### Your assignment:
Copy every entry below exactly as it appears, leaving out the images.

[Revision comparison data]

------------

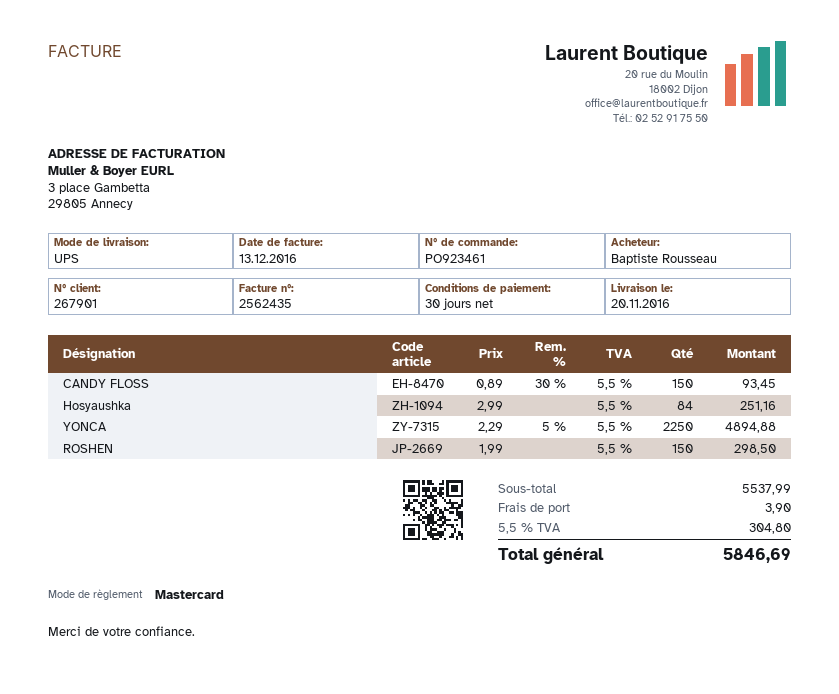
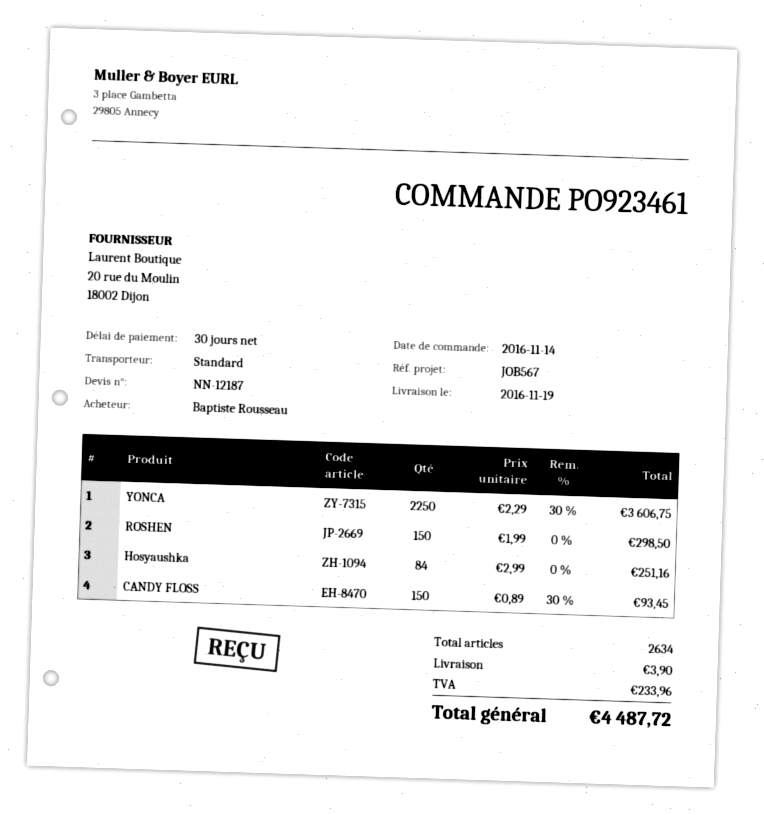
delivery date: 2016-11-20 -> 2016-11-19
shipping method: UPS -> standard
YONCA: 2250 x 2.29 - 5% = 4894.88 -> 2250 x 2.29 - 30% = 3606.75
tax: 304.80 -> 233.96
total: 5846.69 -> 4487.72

------------

### Solved exercise:
delivery date: 2016-11-20 -> 2016-11-19
shipping method: UPS -> standard
YONCA: 2250 x 2.29 - 5% = 4894.88 -> 2250 x 2.29 - 30% = 3606.75
tax: 304.80 -> 233.96
total: 5846.69 -> 4487.72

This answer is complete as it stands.